Instructions to follow → With the pictures omitted, repeat exactly the lines below starting with the line that has "and their production" and going on through the line that has "none -> <span>from".
[[ Recorded information open ]]
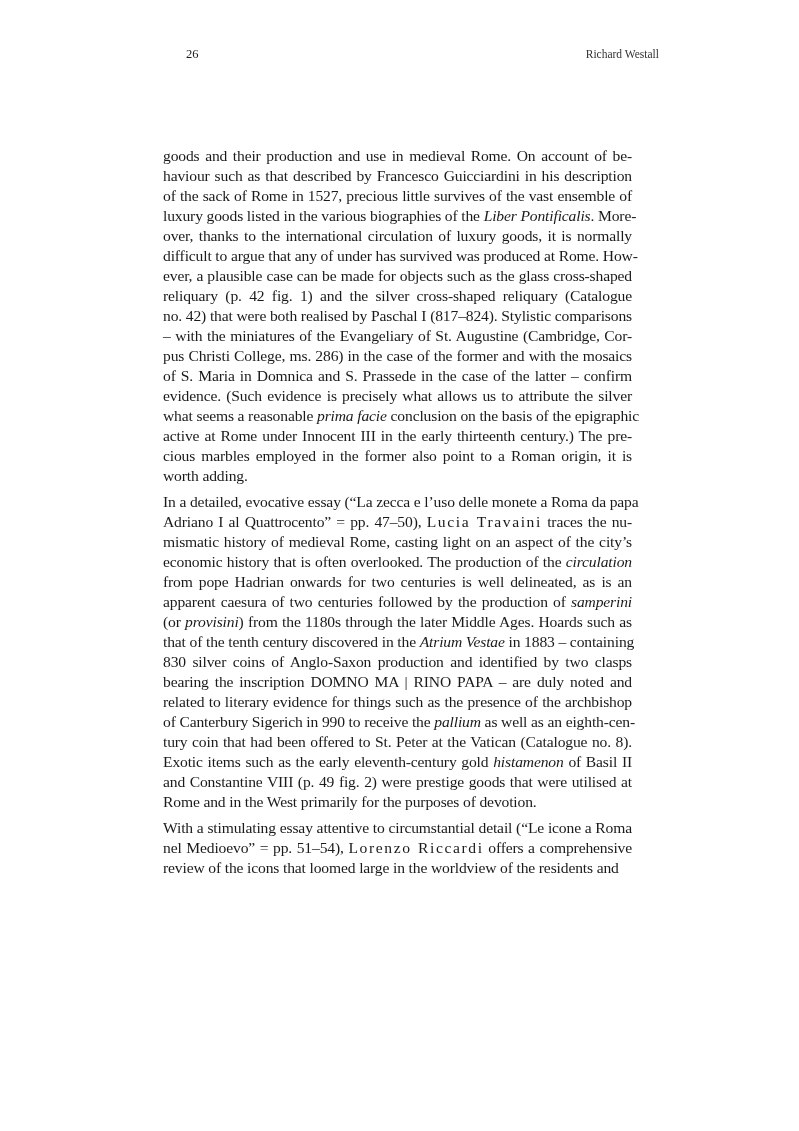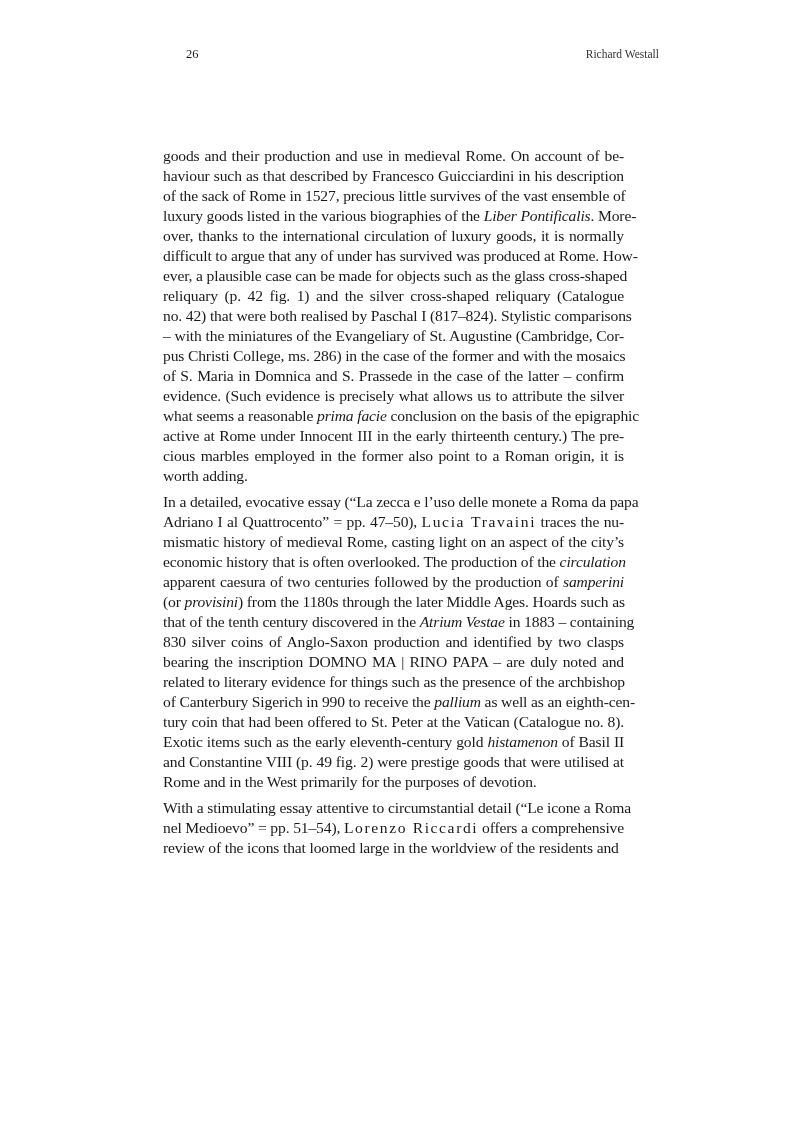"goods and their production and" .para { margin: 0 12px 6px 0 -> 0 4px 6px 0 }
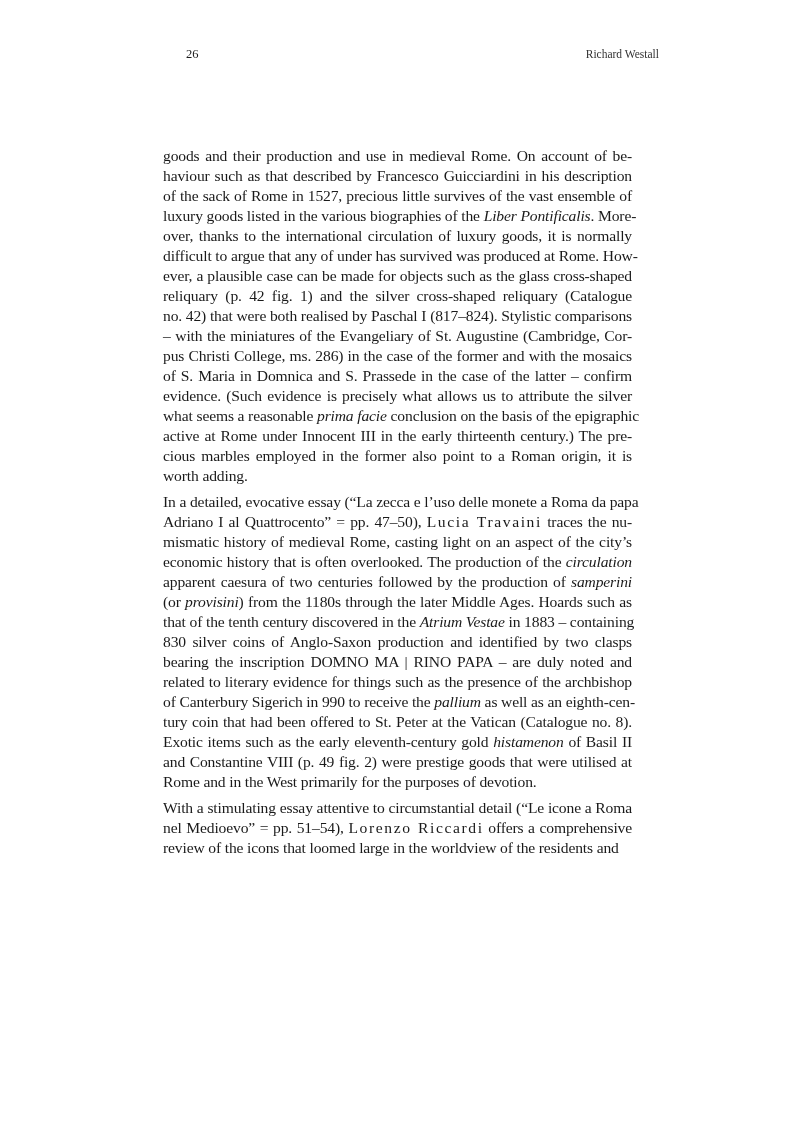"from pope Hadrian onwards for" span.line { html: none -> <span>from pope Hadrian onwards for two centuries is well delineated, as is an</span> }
[[ Recorded information closed ]]
[[ Recorded information open ]]
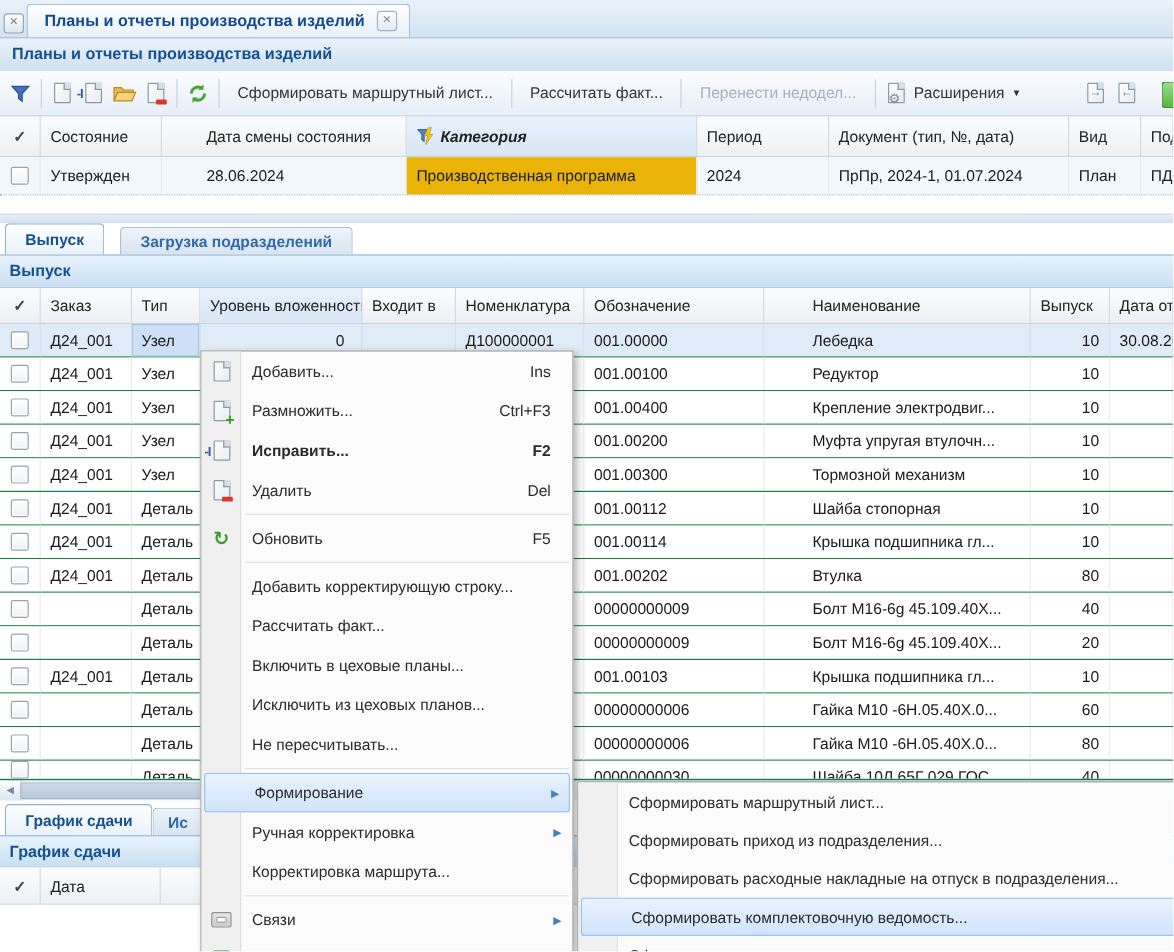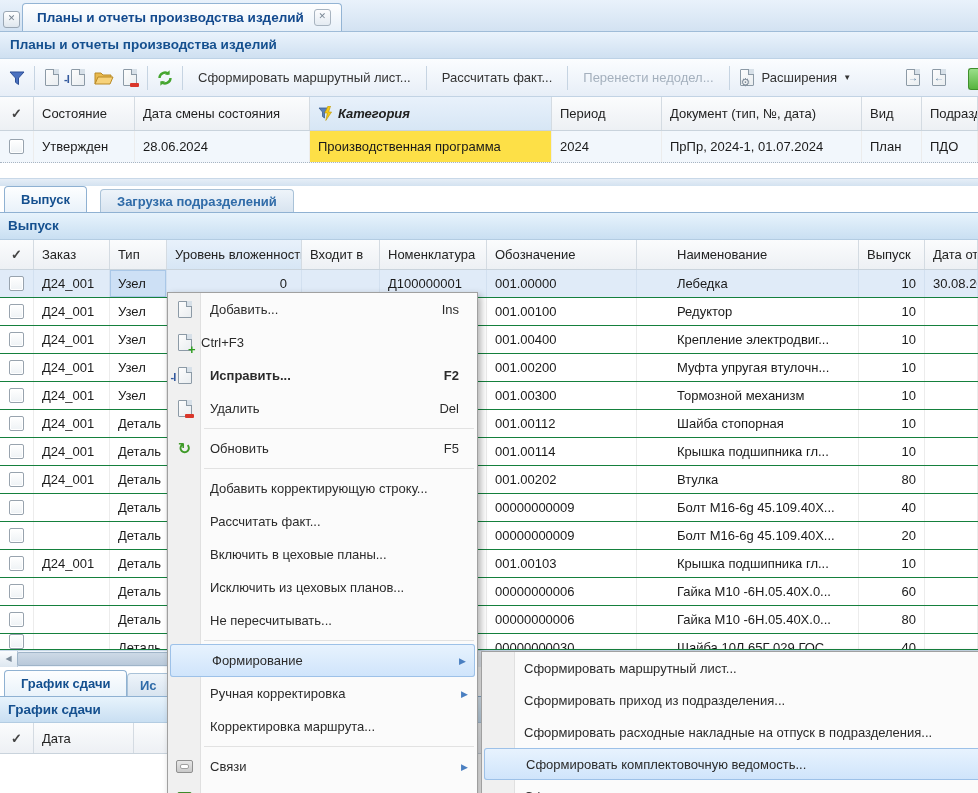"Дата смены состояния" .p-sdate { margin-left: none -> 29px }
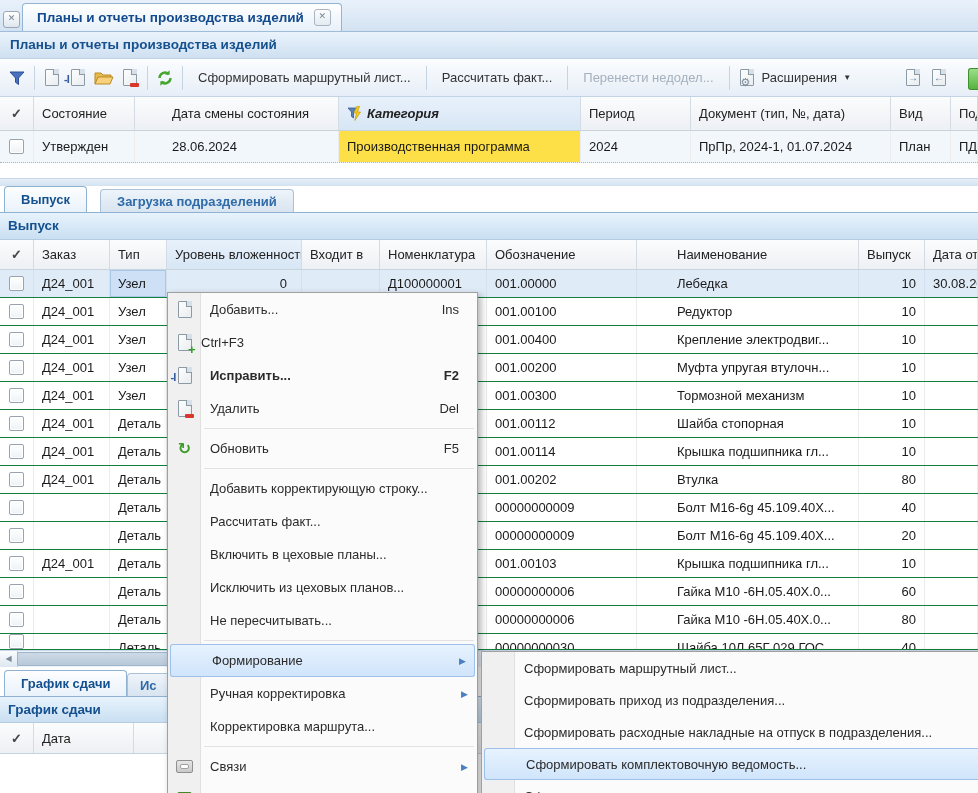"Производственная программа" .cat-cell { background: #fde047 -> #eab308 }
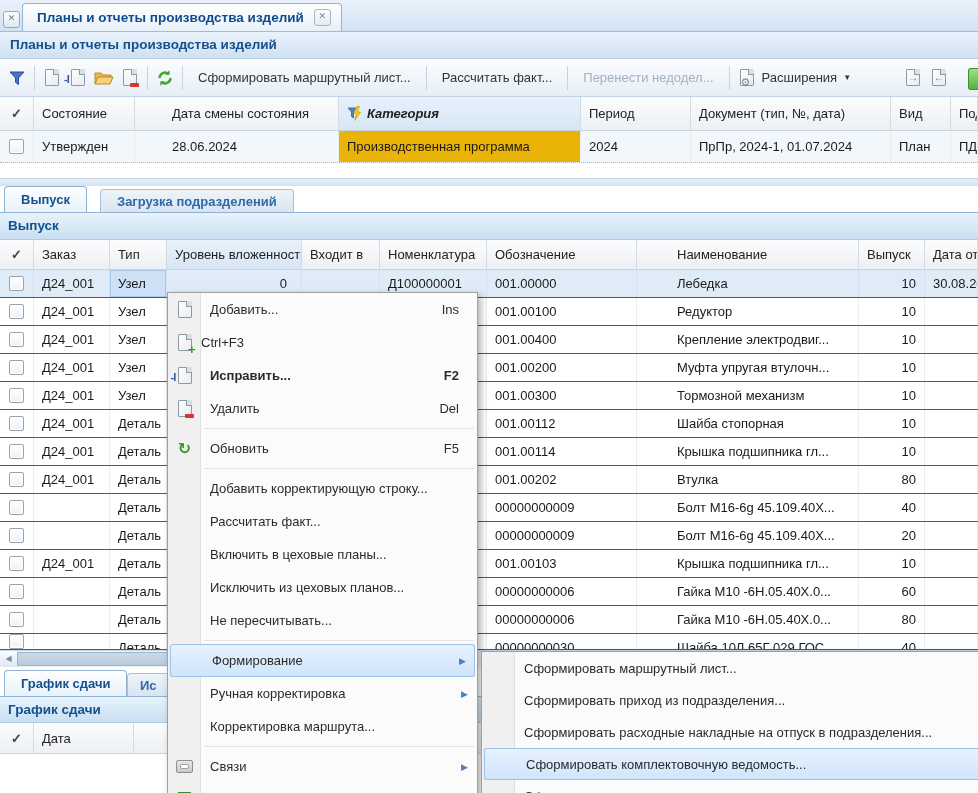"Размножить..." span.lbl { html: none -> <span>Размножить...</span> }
[[ Recorded information closed ]]
Task solution →
"goods and their production and" .para { margin: 0 12px 6px 0 -> 0 4px 6px 0 }
"from pope Hadrian onwards for" span.line { html: none -> <span>from pope Hadrian onwards for two centuries is well delineated, as is an</span> }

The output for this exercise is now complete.